Dünyada ve Türkiye’de Adli Muhasebenin Gelişim

İÇİNDEKİLER

ADLİ MUHASEBENİN GELİŞİMİ VE BAĞIMSIZ DENETİM İLE KARŞILAŞTIRILMASI: TEORİK ÇERÇEVE

3. Dünyada ve Türkiye’de Adli Muhasebenin Gelişim

Adli muhasebecilik kavramı literatürde yeni yer edinmiş bir kavram olmasına rağmen geçmişinin yaklaşık 5.000 yıl öncesine dayandığı tahmin edilmektedir. Uzman tanıkların varlığının, 16. yüzyılda İngiltere’ye dayandığına dair belgeler vardır. Bugünkü anlamda ise adli muhasebe uygulamasına ilk olarak 1824’de İskoçyalı James McClelland isimli bir muhasebecinin tanıtım reklamında rastlanmıştır.
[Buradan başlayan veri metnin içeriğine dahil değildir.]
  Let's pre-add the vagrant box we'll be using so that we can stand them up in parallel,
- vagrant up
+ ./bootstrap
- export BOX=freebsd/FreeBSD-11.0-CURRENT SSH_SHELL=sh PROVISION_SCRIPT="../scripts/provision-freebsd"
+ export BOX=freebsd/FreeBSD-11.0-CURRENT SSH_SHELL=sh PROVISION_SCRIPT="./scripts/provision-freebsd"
Söz konusu tanıtım reklamında yer alan “finansal tabloların hazırlanması, ihtilaflı hesapların raporlanması ve mahkemede savunma yapılması” ifadeleri, muhasebe mesleğinin sadece rakamların kayıt edilmesinden ibaret olmadığını yazılı olarak da vurgulayan ilk metin olarak kabul edilmektedir (Çabuk ve Yücel, 2012: 31).
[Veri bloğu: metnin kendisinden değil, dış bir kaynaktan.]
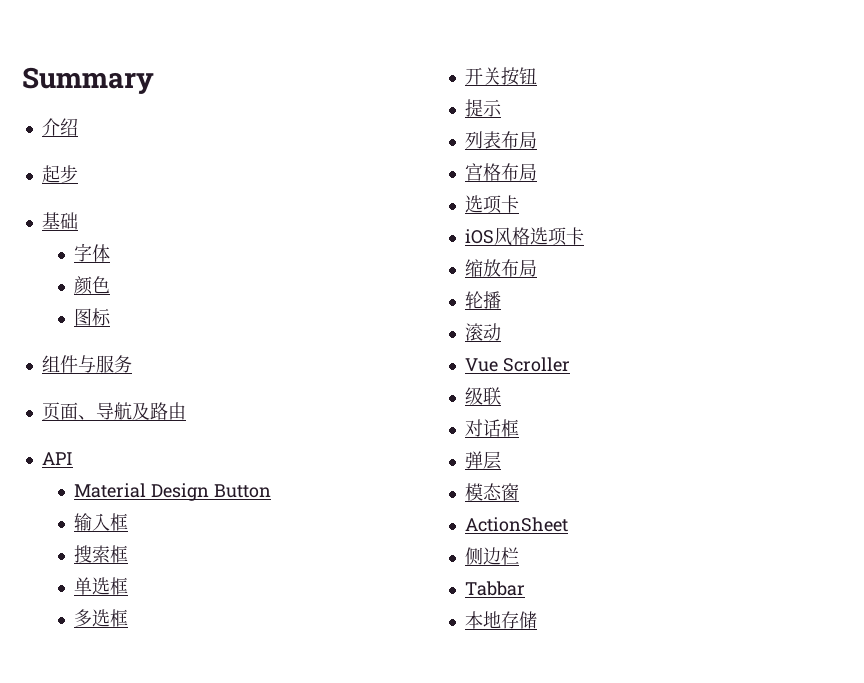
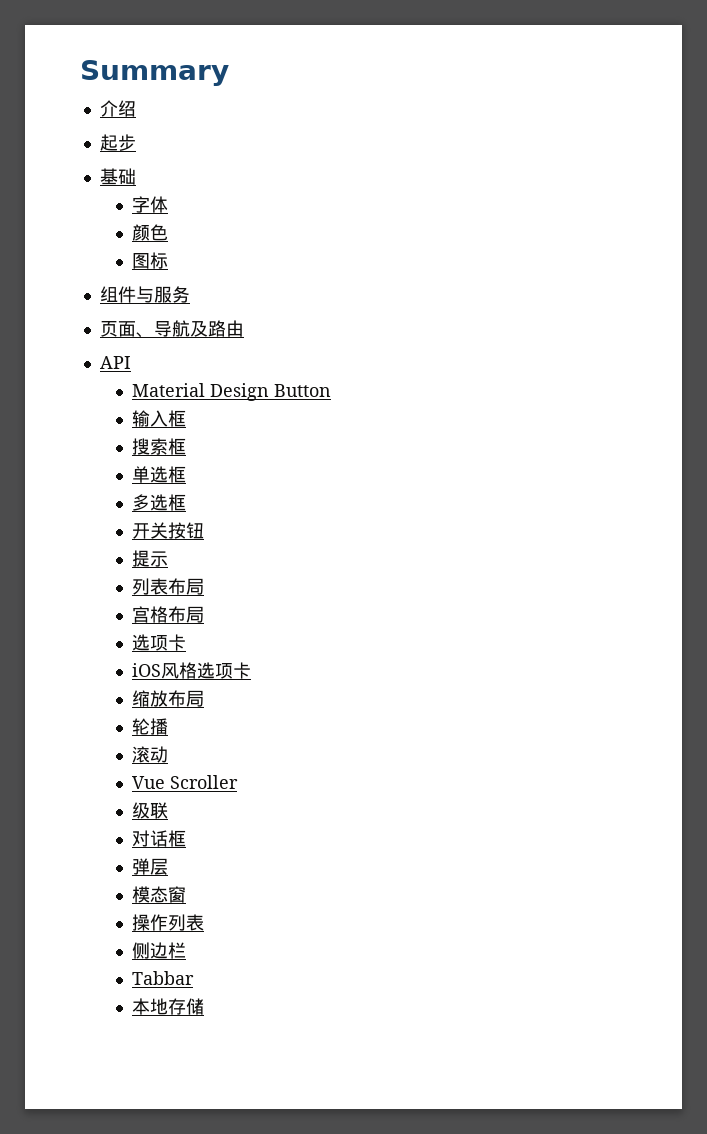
- ActionSheet
+ 操作列表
1900’lü yıllara kadar farklı şekillerde ifade edilmeye çalışılan adli muhasebe, özellikle 1940’lı yıllardan itibaren günümüzdeki adıyla kullanılmaya ve bu mesleğin uygulanabilmesi için çeşitli somut adımlar atılmaya başlanmıştır. Kavramsal olarak “adli muhasebe”, ilk defa 1946 yılında New York’ta bir muhasebecilik şirketi ortağı olarak faaliyetlerini sürdürmekte olan Maurice E. Peloubet tarafından kullanılmıştır. Peloubet, adli muhasebe kavramını başlangıçta sadece yasal davalarla ilgili işlem ve olaylar için kullanırken, ilerleyen zamanlarda ise bu kavramın daha geniş anlamlar kazanması ile finansal tabloların hazırlanması ve denetlenmesine ilişkin işlemlerde de adli muhasebe kullanılmaya başlanmıştır (Kaya, 2005: 51).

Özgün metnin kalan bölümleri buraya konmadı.